Billandhold
Bill and Hold erklärt: Definition, Prozess und Praxisbeispiel
Was ist Bill and Hold?
Ein Bill and Hold ist eine Art Verkaufsvereinbarung, die eine Zahlung vor der Lieferung des Artikels ermöglicht. Es handelt sich um eine Verkaufsvereinbarung, bei der ein Verkäufer eines Produkts dem Kunden das Produkt im Voraus in Rechnung stellt, es jedoch erst zu einem späteren Zeitpunkt versendet.
Damit ein Eigentumsübergang stattfinden kann und das Produkt versendet wird, müssen bestimmte Bedingungen erfüllt sein.
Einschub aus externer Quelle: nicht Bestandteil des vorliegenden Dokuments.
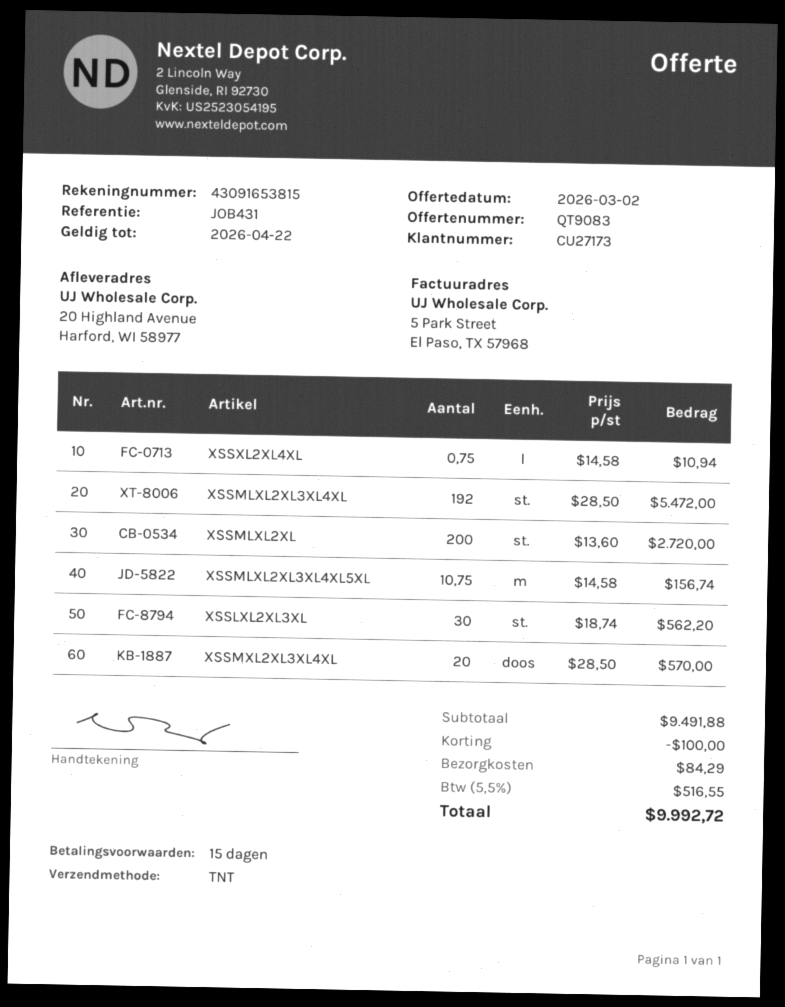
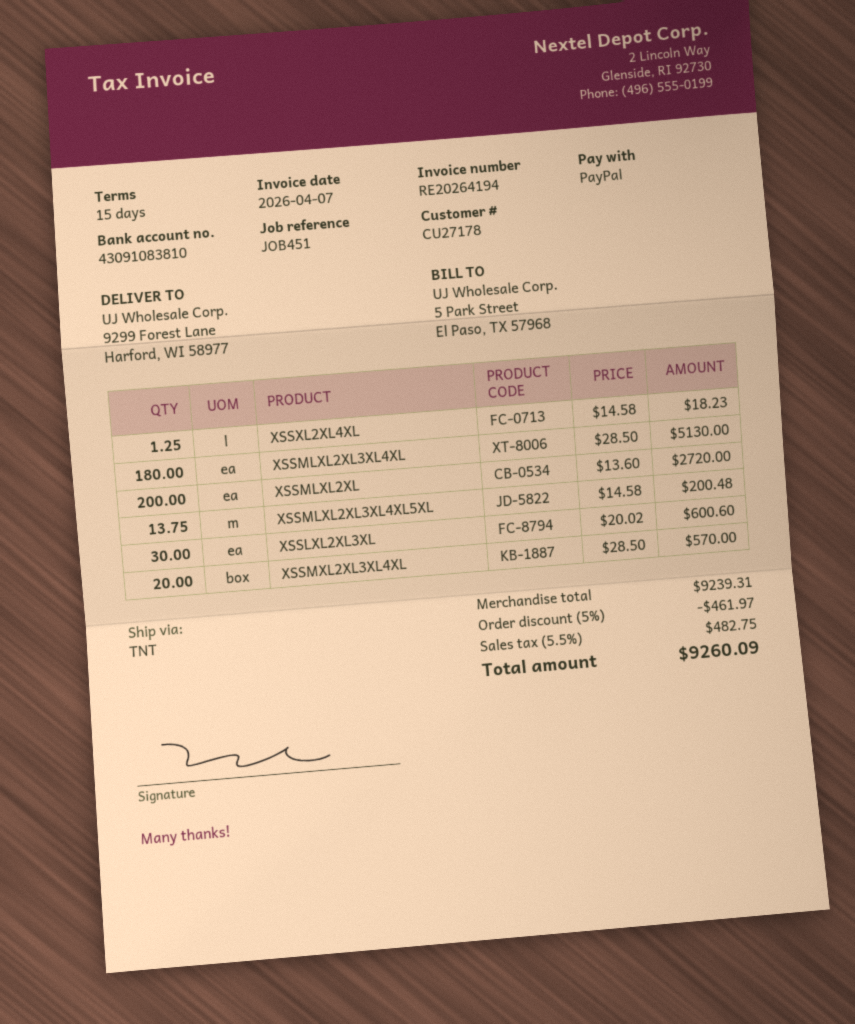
customer number: CU27173 -> CU27178
reference: JOB431 -> JOB451
bank account: 43091653815 -> 43091083810
ship to: 20 Highland Avenue, Harford, WI 58977 -> 9299 Forest Lane, Harford, WI 58977
XSSXL2XL4XL: 0.75 x 14.58 = 10.94 -> 1.25 x 14.58 = 18.23
XSSMLXL2XL3XL4XL: 192 x 28.50 = 5472.00 -> 180 x 28.50 = 5130.00
XSSMLXL2XL3XL4XL5XL: 10.75 x 14.58 = 156.74 -> 13.75 x 14.58 = 200.48
XSSLXL2XL3XL: 30 x 18.74 = 562.20 -> 30 x 20.02 = 600.60
subtotal: 9491.88 -> 9239.31
discount: 100.00 -> 461.97
shipping: 84.29 -> none
tax: 5.5% = 516.55 -> 5.5% = 482.75
total: 9992.72 -> 9260.09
Dazu gehören die Bezahlung der Ware, die Trennung der Ware von allen anderen ähnlichen Waren durch den Verkäufer sowie die Fertigstellung und Gebrauchsbereitschaft der Ware.
Wichtige Erkenntnisse
- Bill and Hold-Vereinbarungen ermöglichen es Käufern, im Voraus zu bezahlen, während der Verkäufer das Produkt später versendet.
- Diese Vereinbarungen können für beide Seiten vorteilhaft sein, wenn der Verkäufer Rabatte oder Anreize bietet.
- Umsätze können erst dann erfasst werden, wenn alle Bedingungen des Bill and Hold erfüllt sind.
- Bill and Hold-Verkäufe werden manchmal betrügerisch eingesetzt, um Finanzergebnisse aufzublähen.
- Der Skandal von Sunbeam aus dem Jahr 1996 verdeutlicht die Risiken des Missbrauchs von Bill and Hold-Vereinbarungen.
Umfassender Überblick über Bill and Hold-Vereinbarungen
Die Bill and Hold-Vereinbarung kann sowohl für den Käufer als auch für den Verkäufer vorteilhaft sein, jedoch müssen beide Parteien große Sorgfalt walten lassen, um sicherzustellen, dass alle Kriterien erfüllt sind. Erfüllt die Vereinbarung nicht alle genannten Kriterien, findet kein Eigentumsübergang statt. Dies bedeutet, dass der Verkäufer keine Umsätze erfassen kann und der Käufer im Zusammenhang mit dieser Transaktion keine Vermögenswerte oder Bestände verbuchen darf.
Es gab viele Skandale rund um Bill and Hold-Vereinbarungen in der Geschäftswelt, und bei der Analyse dieser Art von finanziellen Machenschaften ist Vorsicht geboten.
Wichtig
Bill and Hold-Verkaufsvereinbarungen werden auch oft als "Bill in Place"-Vereinbarungen bezeichnet.
Praxisbeispiel für Bill and Hold-Praktiken
Ein klassisches Beispiel ist Sunbeams Trick im November 1996. Um die Verkäufe während CEO Al Dunlaps „Wendejahr“ zu steigern, überzeugte Sunbeam Einzelhändler, Gasgrills ganze sechs Monate vor dem Bedarf zu kaufen – kein schlechter Schachzug, wenn man die saisonale Natur der Gasgrillverkäufe verlängern möchte.
Im Austausch für große Rabatte kauften die Einzelhändler gerne Ware, die sie erst Monate später erhalten und erst weitere sechs Monate nach Rechnungsstellung bezahlen mussten. Um die Vereinbarung noch attraktiver zu machen, stimmte Sunbeam zu, die Grills in angemieteten Lagerhäusern Dritter zu lagern, bis die Kunden sie anforderten.
Sunbeam verbuchte zunächst die Verkäufe und Gewinne aus allen Bill and Hold-Transaktionen im Wert von 35 Millionen US-Dollar. Als Reaktion auf Fragen des Wirtschaftsprüfers des Unternehmens stornierte Sunbeam jedoch bald satte 29 Millionen der 35 Millionen US-Dollar Umsatz, gab zu, dass die Erlöse zu früh erfasst wurden, und verschob die Verkäufe in zukünftige Quartale. Täuschende Geschäftspraktiken und anschließende Bilanzierungsmethoden wie diese haben diesen Techniken den Spitznamen „Stuffing the Channel“ eingebracht.